# [Course - DLAI: Vector DBs](https://learn.deeplearning.ai/courses/vector-databases-embeddings-applications) 

# K Nearest Neighbors

In [None]:
import numpy as np
import matplotlib.pyplot as plt
from sklearn.neighbors import NearestNeighbors
import time

In [None]:
# Generate 20 data points with 2 dimensions
np.random.seed(42)
X = np.random.rand(20,2)

# Display Embeddings
n = range(len(X))

fig, ax = plt.subplots()
ax.scatter(X[:,0], X[:,1], label='Embeddings')
ax.legend()

for i, txt in enumerate(n):
    ax.annotate(txt, (X[i,0], X[i,1]))



In [None]:
# Display Query with data
n = range(len(X))

fig, ax = plt.subplots()
ax.scatter(X[:,0], X[:,1])
ax.scatter(0.45,0.2, c='red',label='Query')
ax.legend()

for i, txt in enumerate(n):
    ax.annotate(txt, (X[i,0], X[i,1]))

In [None]:
#build an index of the training data that allows the model to efficiently find the nearest neighbors for new, unseen data
k = 4
neigh = NearestNeighbors(n_neighbors=k, algorithm='brute', metric='euclidean')
neigh.fit(X)

# Find the k nearest neighbours for a vector
neighbours = neigh.kneighbors([[0.45,0.2]], k, return_distance=True)
print(neighbours) 

#The output of the kneighbors() method is a tuple containing:
# Distances: The distances to the nearest neighbors (if return_distance=True).
# Indices: The indices of the nearest neighbors.

In [None]:
t0 = time.time()
neighbours = neigh.kneighbors([[0.45,0.2]], k, return_distance=True)
t1 = time.time()

query_time = t1-t0
print(f"Runtime: {query_time: .4f} seconds")
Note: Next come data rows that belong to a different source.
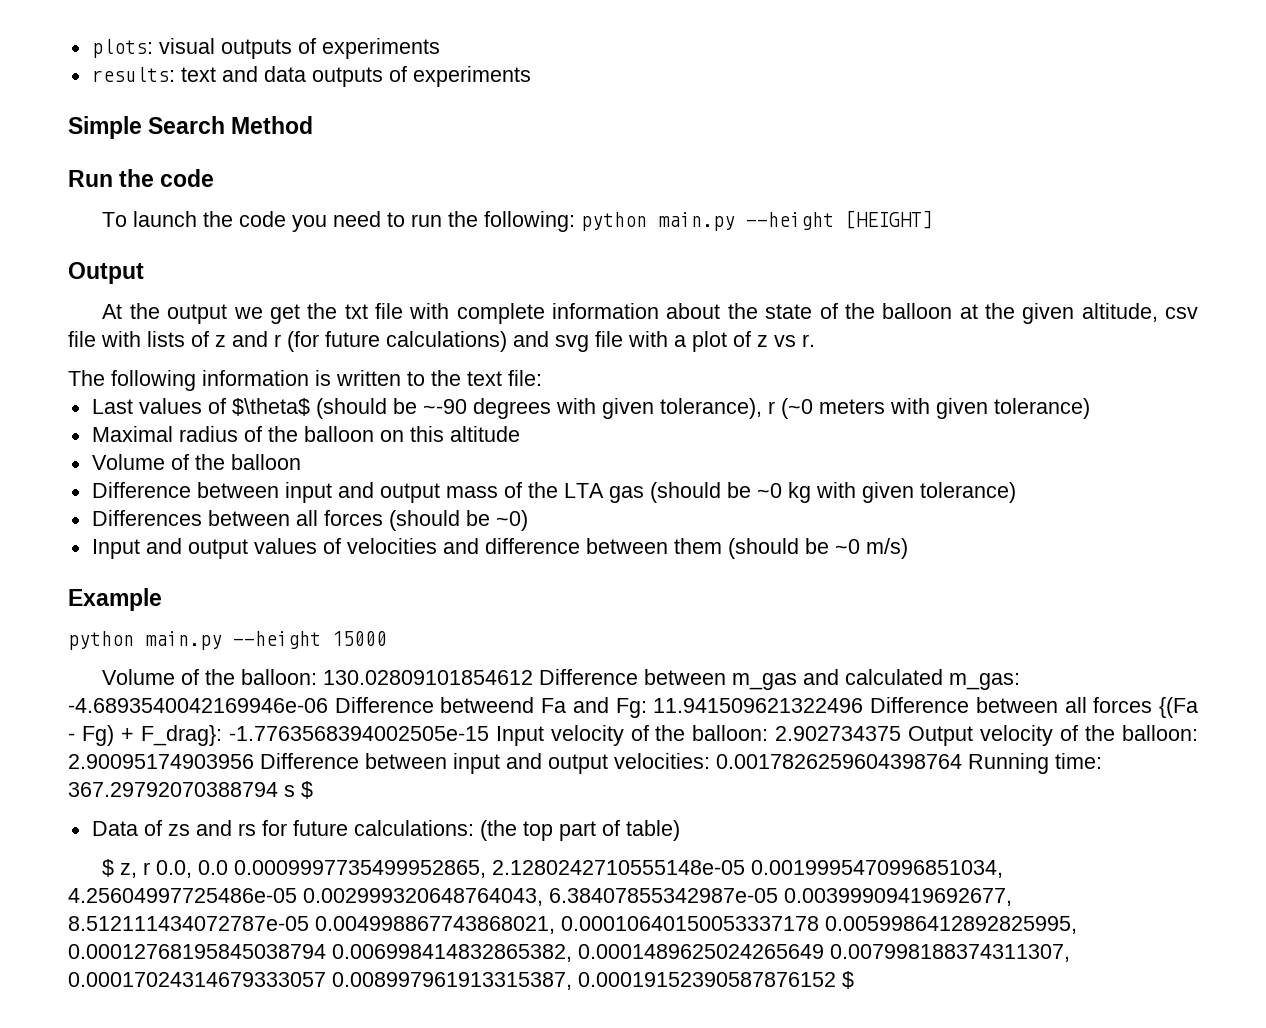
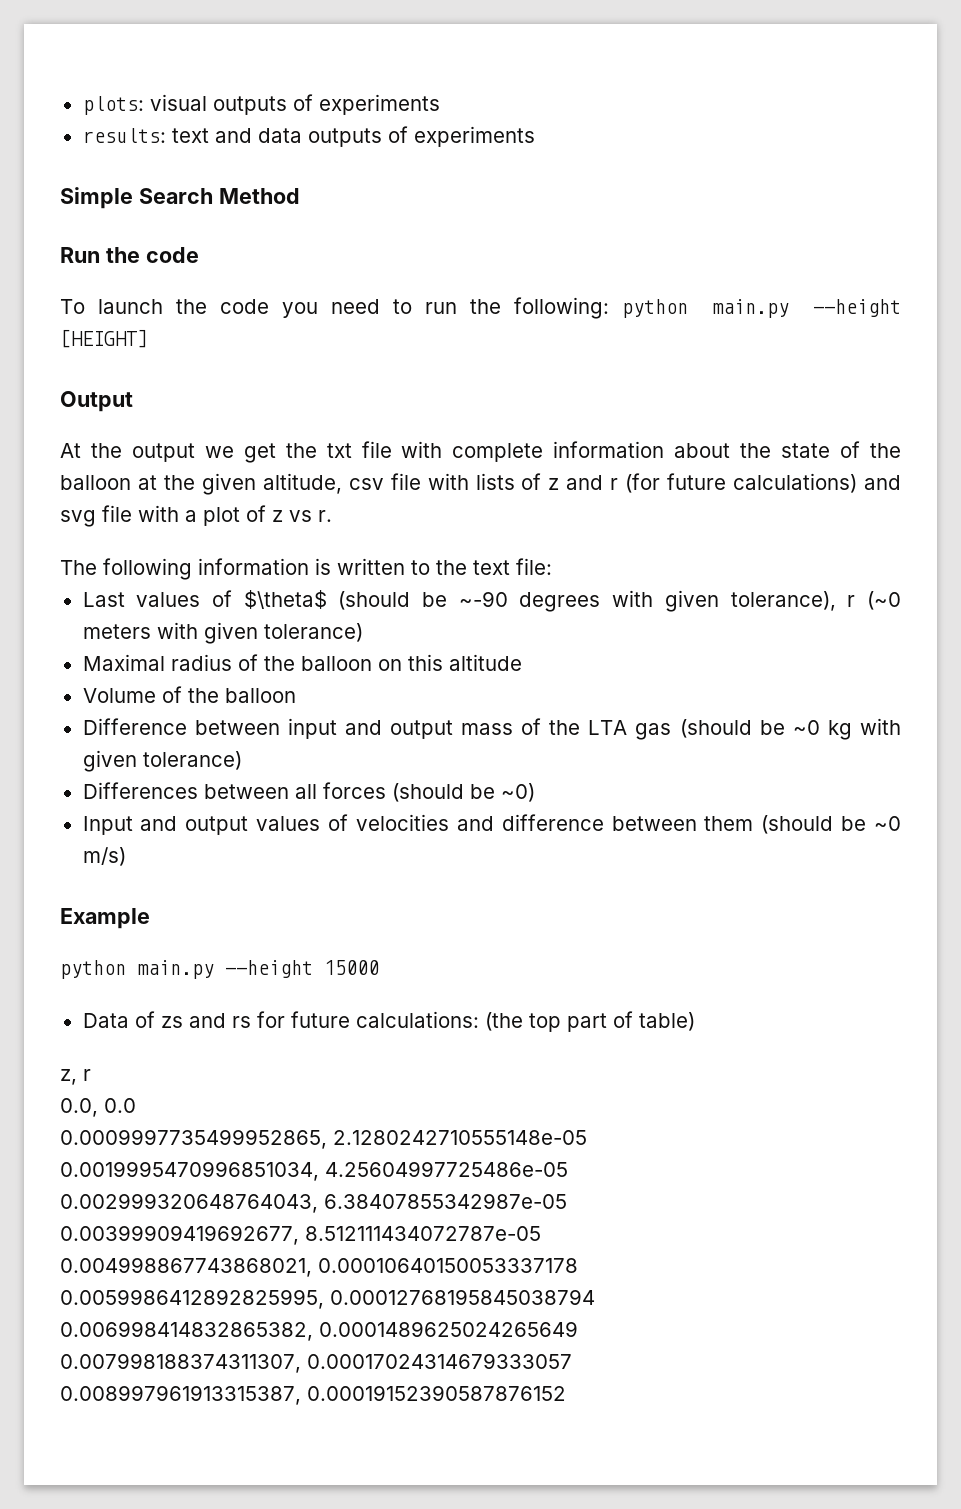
- Volume of the balloon: 130.02809101854612 Difference between m_gas and calculated m_gas: -4.6893540042169946e-06 Difference betweend Fa and Fg: 11.941509621322496 Difference between all forces {(Fa - Fg) + F_drag}: -1.7763568394002505e-15 Input velocity of the balloon: 2.902734375 Output velocity of the balloon: 2.90095174903956 Difference between input and output velocities: 0.0017826259604398764 Running time: 367.29792070388794 s $
- $ z, r 0.0, 0.0 0.0009997735499952865, 2.1280242710555148e-05 0.0019995470996851034, 4.25604997725486e-05 0.002999320648764043, 6.38407855342987e-05 0.00399909419692677, 8.512111434072787e-05 0.004998867743868021, 0.00010640150053337178 0.0059986412892825995, 0.00012768195845038794 0.006998414832865382, 0.0001489625024265649 0.007998188374311307, 0.00017024314679333057 0.008997961913315387, 0.00019152390587876152 $
+ z, r
+ 0.0, 0.0
+ 0.0009997735499952865, 2.1280242710555148e-05
+ 0.0019995470996851034, 4.25604997725486e-05
+ 0.002999320648764043, 6.38407855342987e-05
+ 0.00399909419692677, 8.512111434072787e-05
+ 0.004998867743868021, 0.00010640150053337178
+ 0.0059986412892825995, 0.00012768195845038794
+ 0.006998414832865382, 0.0001489625024265649
+ 0.007998188374311307, 0.00017024314679333057
+ 0.008997961913315387, 0.00019152390587876152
## Demonstration why k-nearest neighbours has huge compute complexity


In [None]:
def speed_test(count):
    # generate random objects
    data = np.random.rand(count,2)
    
    # prepare brute force index
    k=4
    neigh = NearestNeighbors(n_neighbors=k, algorithm='brute', metric='euclidean')
    neigh.fit(data)

    # measure time for a brute force query
    t0 = time.time()
    neighbours = neigh.kneighbors([[0.45,0.2]], k, return_distance=True)
    t1 = time.time()

    total_time = t1-t0
    print (f"Runtime: {total_time: .4f}")

    return total_time

In [None]:
time20k = speed_test(20_000)

In [None]:
# Brute force examples
time200k = speed_test(200_000)
time2m = speed_test(2_000_000)
time20m = speed_test(20_000_000)
time200m = speed_test(200_000_000)

## Brute force kNN implemented on `768` dimensional embeddings
The algorithm has a time complexity of O(dn), d = dimensions, n is the number of trainigs data points

In [None]:
documents = 1000
dimensions = 768

embeddings = np.random.randn(documents, dimensions) # 1000 documents, 768-dimensional embeddings
embeddings = embeddings / np.sqrt((embeddings**2).sum(1, keepdims=True)) # L2 normalize the rows, as is common

query = np.random.randn(768) # the query vector
query = query / np.sqrt((query**2).sum()) # normalize query

In [None]:
# kNN
t0 = time.time()
# Calculate Dot Product between the query and all data items
similarities = embeddings.dot(query)
# Sort results
sorted_ix = np.argsort(-similarities)
t1 = time.time()

total = t1-t0
print(f"Runtime for dim={dimensions}, documents_n={documents}: {np.round(total,3)} seconds")

print("Top 5 results:")
for k in sorted_ix[:5]:
    print(f"Point: {k}, Similarity: {similarities[k]}")

In [None]:
n_runs = [1_000, 10_000, 100_000, 500_000]

for n in n_runs:
    embeddings = np.random.randn(n, dimensions) #768-dimensional embeddings
    query = np.random.randn(768) # the query vector
    
    t0 = time.time()
    similarities = embeddings.dot(query)
    sorted_ix = np.argsort(-similarities)
    t1 = time.time()

    total = t1-t0
    print(f"Runtime for 1 query with dim={dimensions}, documents_n={n}: {np.round(total,3)} seconds")

In [None]:
print (f"To run 1,000 queries: {total * 1_000/60 : .2f} minutes")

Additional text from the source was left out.